## [Records for this exercise]
○ ○ ○ ○
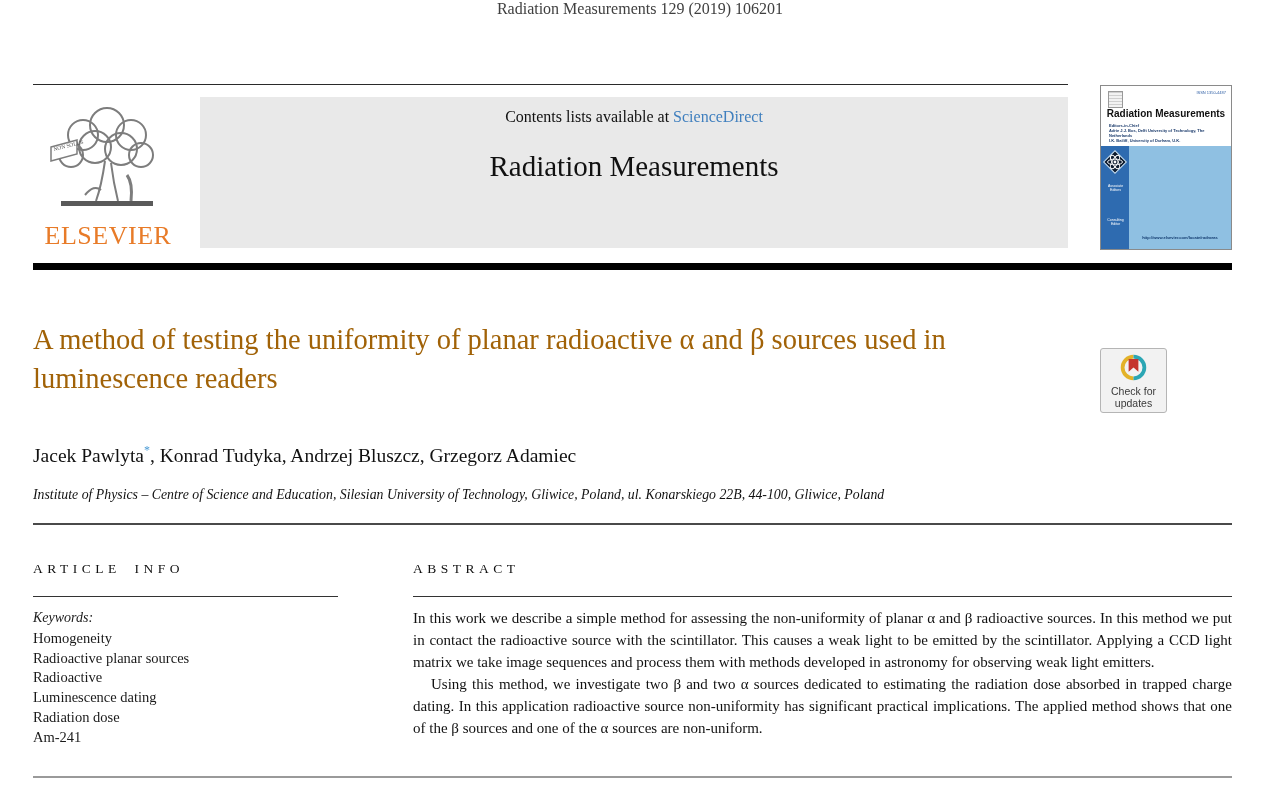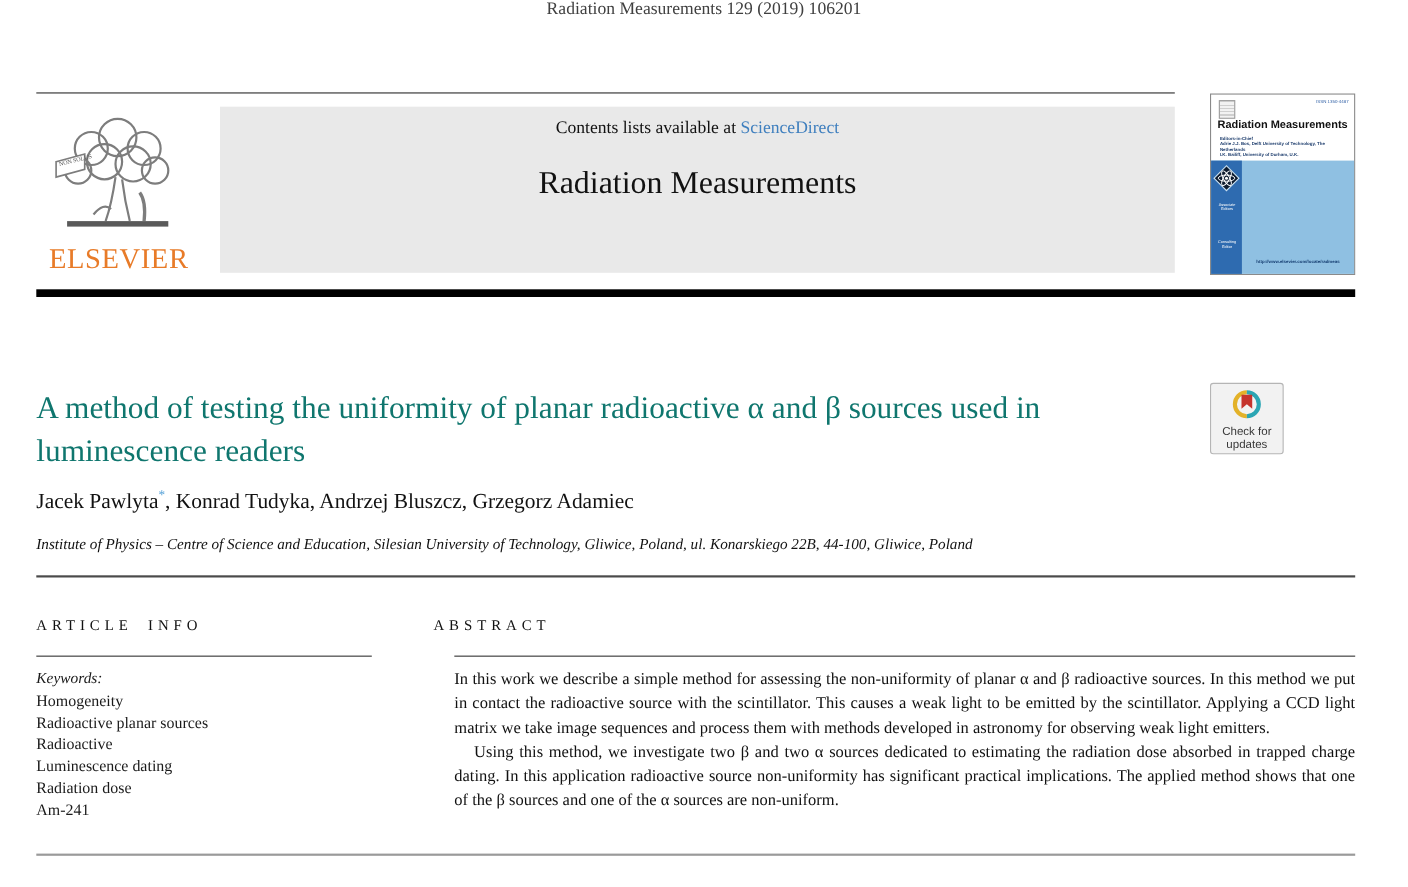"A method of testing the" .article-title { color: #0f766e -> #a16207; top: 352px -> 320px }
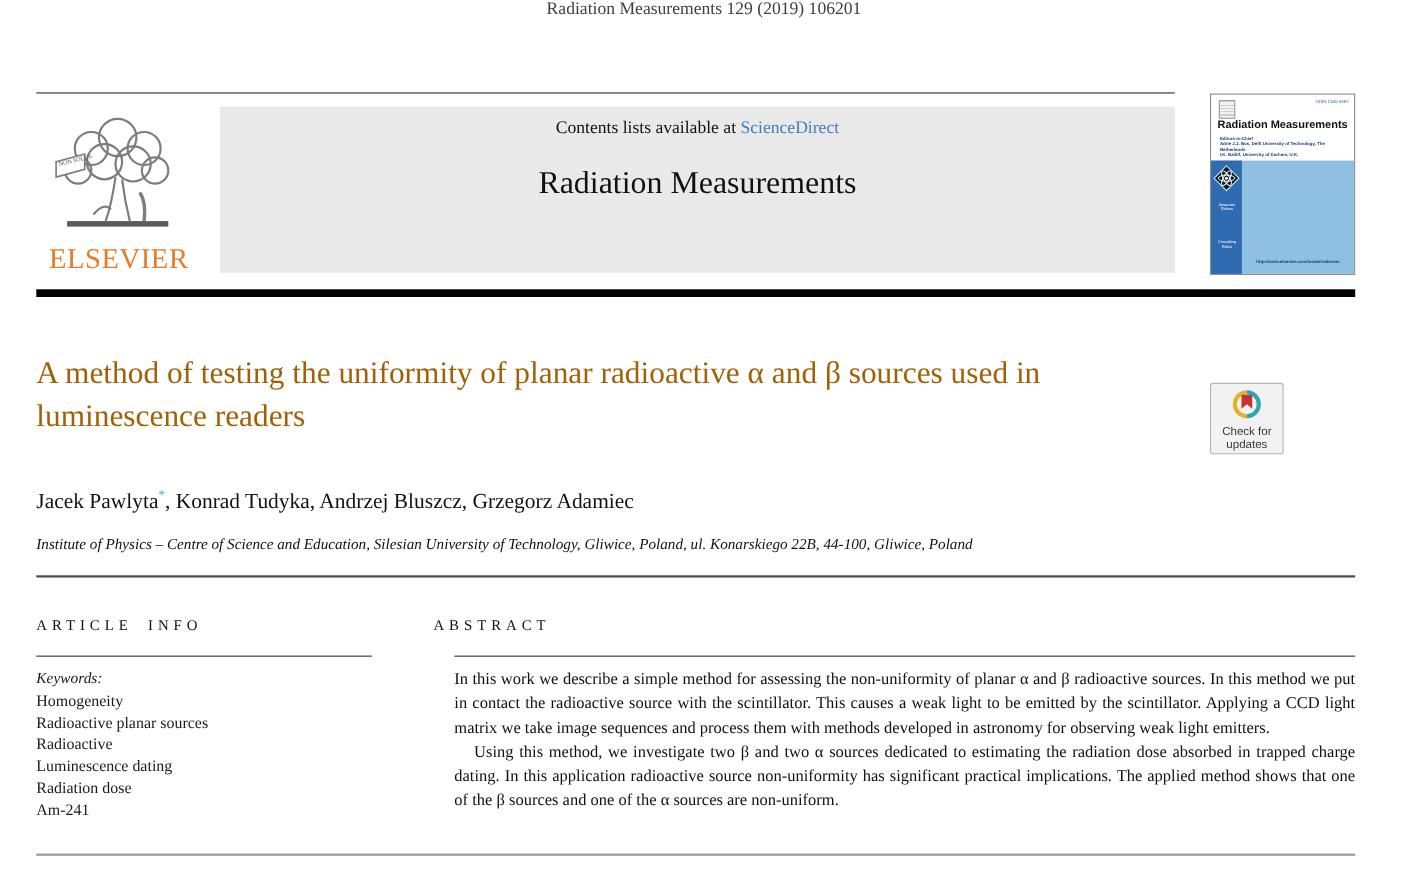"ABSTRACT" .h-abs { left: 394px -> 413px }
○ ○ ○ ○
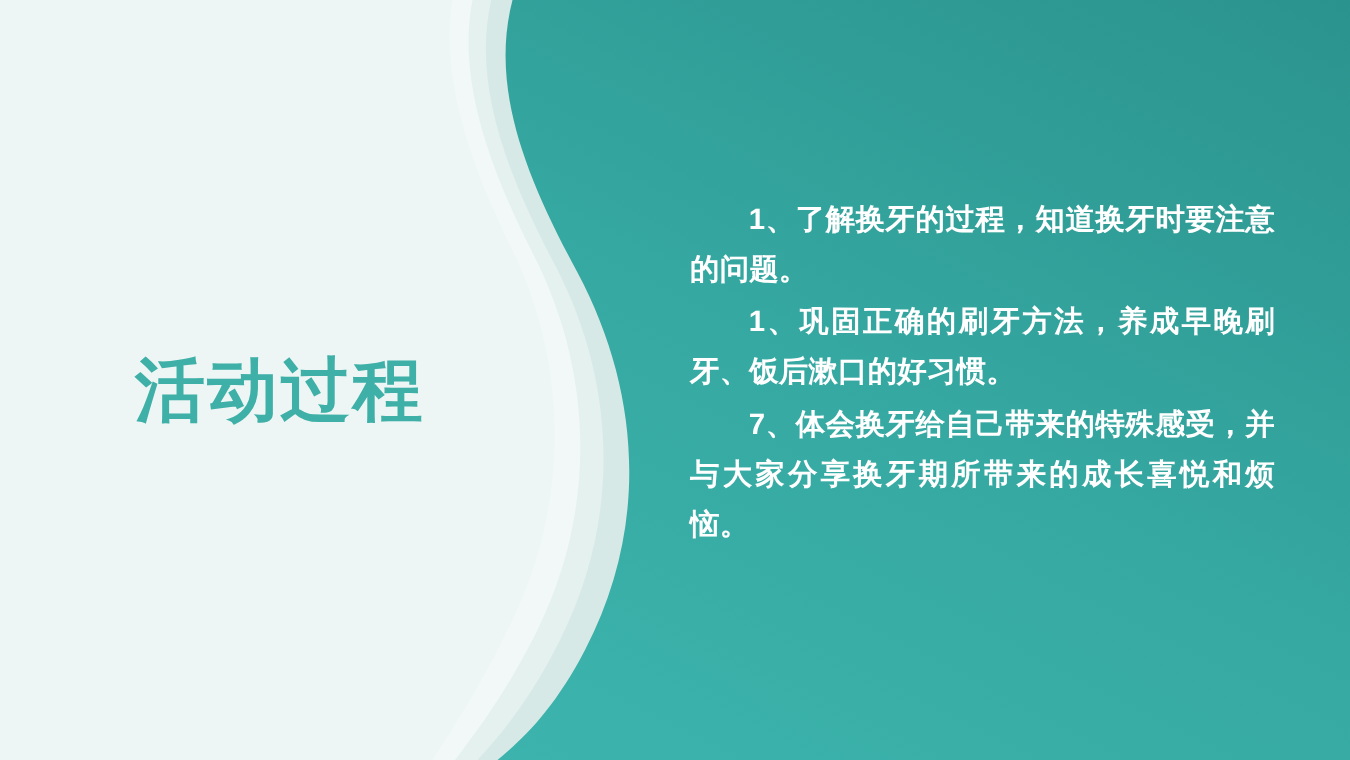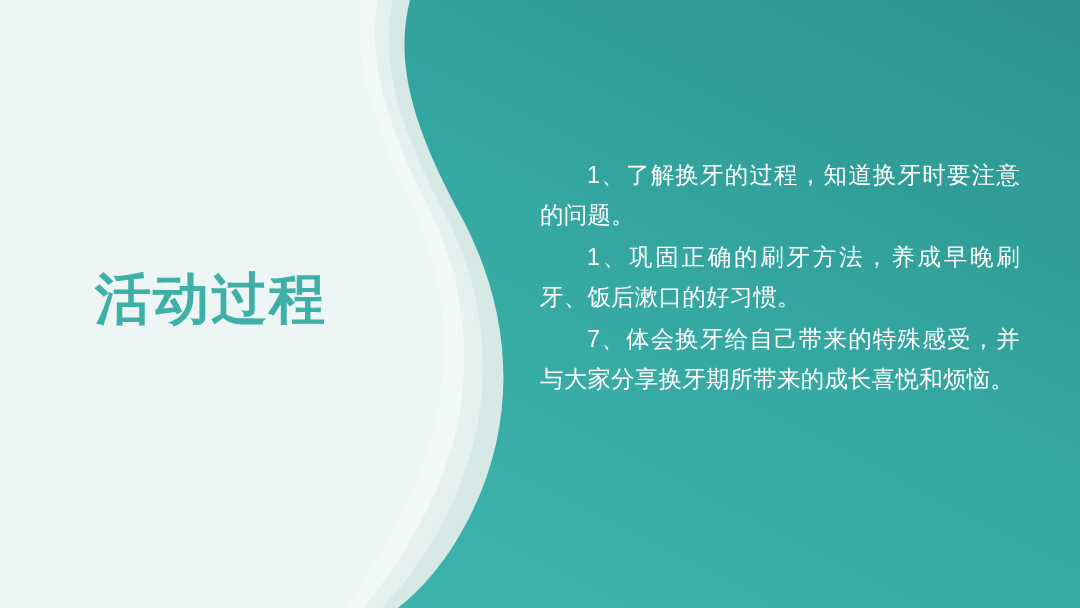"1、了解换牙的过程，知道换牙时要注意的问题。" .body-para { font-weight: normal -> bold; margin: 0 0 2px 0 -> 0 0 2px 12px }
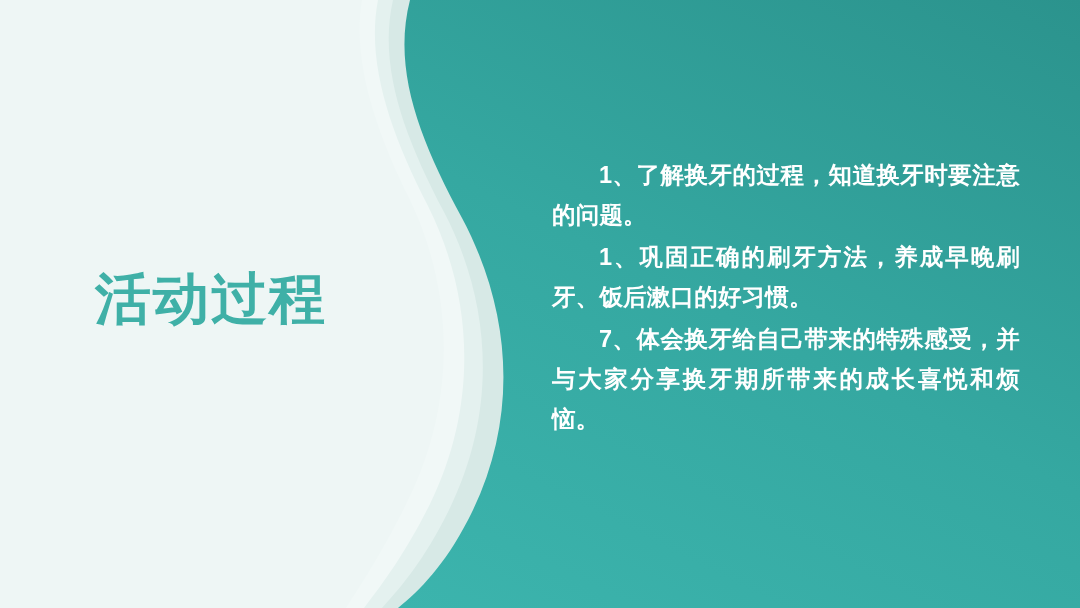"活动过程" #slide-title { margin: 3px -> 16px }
○ ○ ○ ○
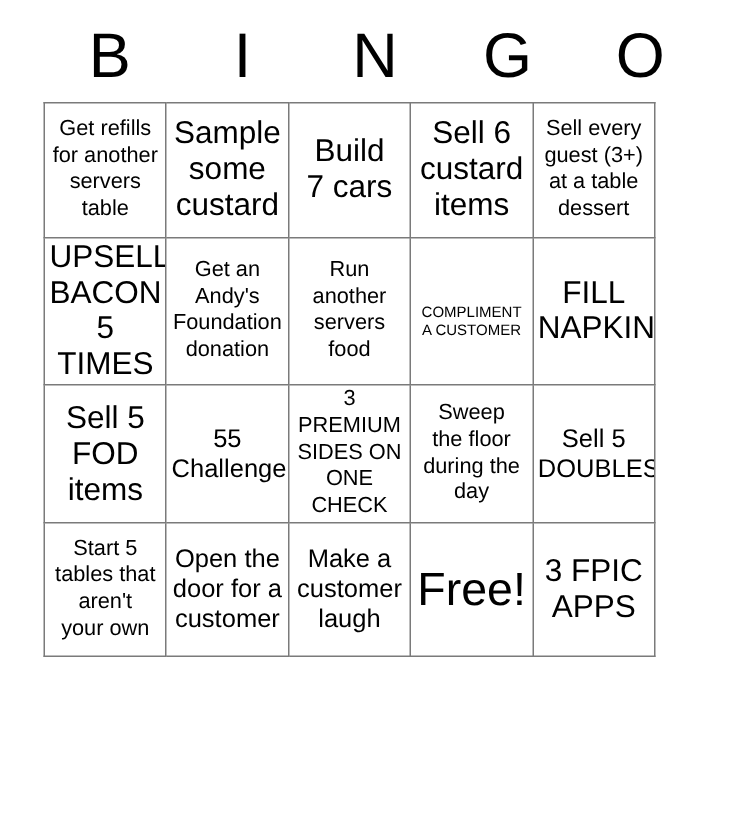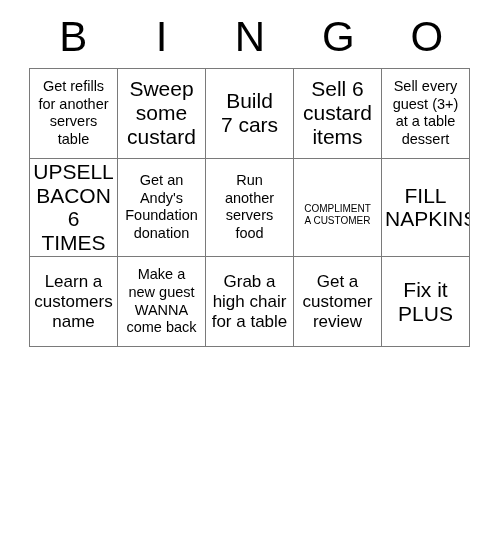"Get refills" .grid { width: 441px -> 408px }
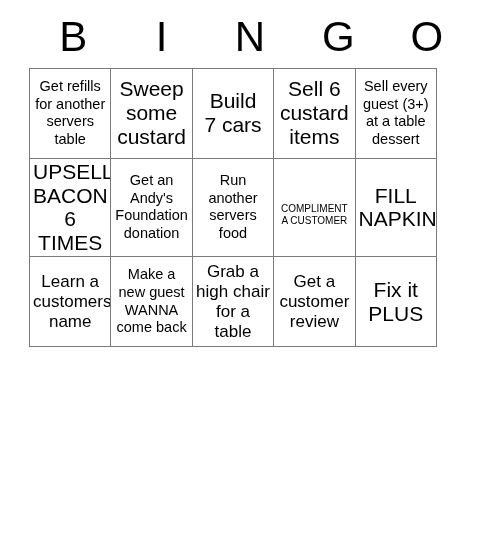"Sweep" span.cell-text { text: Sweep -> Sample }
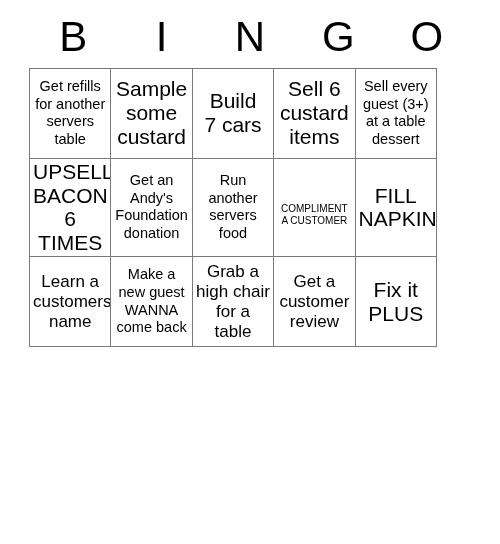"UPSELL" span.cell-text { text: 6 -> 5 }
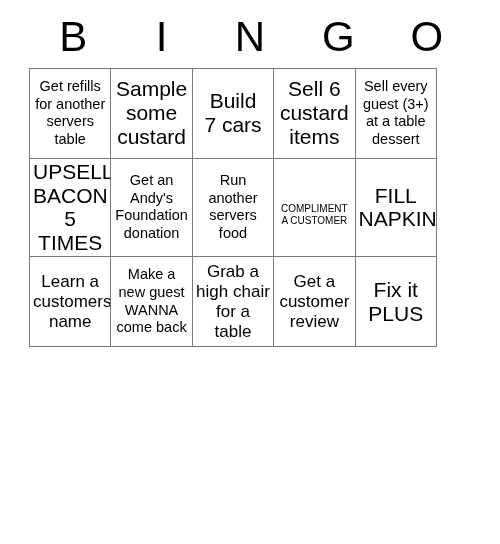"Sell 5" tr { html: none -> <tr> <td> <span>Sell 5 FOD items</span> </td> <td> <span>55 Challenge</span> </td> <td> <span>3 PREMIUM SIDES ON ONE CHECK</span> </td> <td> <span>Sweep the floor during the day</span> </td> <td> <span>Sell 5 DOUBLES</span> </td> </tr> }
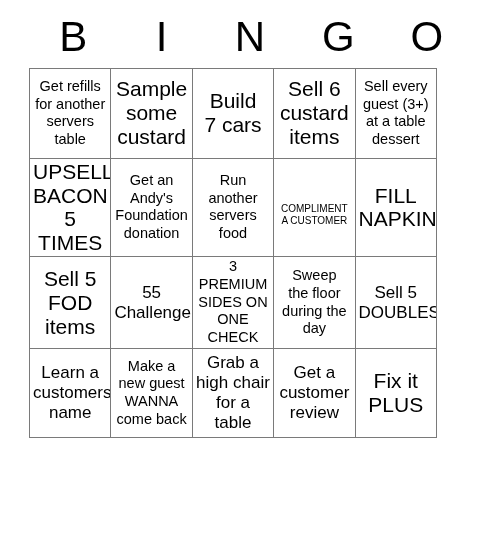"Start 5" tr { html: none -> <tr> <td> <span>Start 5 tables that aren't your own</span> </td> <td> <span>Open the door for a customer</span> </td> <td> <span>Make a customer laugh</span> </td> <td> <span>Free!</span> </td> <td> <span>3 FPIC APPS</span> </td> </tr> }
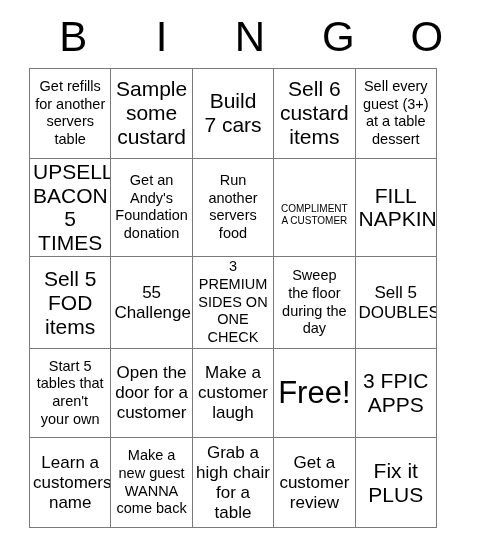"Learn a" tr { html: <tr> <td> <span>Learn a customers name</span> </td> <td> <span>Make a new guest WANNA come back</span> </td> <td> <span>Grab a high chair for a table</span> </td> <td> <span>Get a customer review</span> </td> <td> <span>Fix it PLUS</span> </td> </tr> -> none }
○ ○ ○ ○
## [Problem requirements]
Everything from the line with "text: 6 -> 5" through the line with "html: <tr> <td>" in the material above should be transcribed exactly, except the pictures.

## [Finished exercise]
"UPSELL" span.cell-text { text: 6 -> 5 }
"Sell 5" tr { html: none -> <tr> <td> <span>Sell 5 FOD items</span> </td> <td> <span>55 Challenge</span> </td> <td> <span>3 PREMIUM SIDES ON ONE CHECK</span> </td> <td> <span>Sweep the floor during the day</span> </td> <td> <span>Sell 5 DOUBLES</span> </td> </tr> }
"Start 5" tr { html: none -> <tr> <td> <span>Start 5 tables that aren't your own</span> </td> <td> <span>Open the door for a customer</span> </td> <td> <span>Make a customer laugh</span> </td> <td> <span>Free!</span> </td> <td> <span>3 FPIC APPS</span> </td> </tr> }
"Learn a" tr { html: <tr> <td> <span>Learn a customers name</span> </td> <td> <span>Make a new guest WANNA come back</span> </td> <td> <span>Grab a high chair for a table</span> </td> <td> <span>Get a customer review</span> </td> <td> <span>Fix it PLUS</span> </td> </tr> -> none }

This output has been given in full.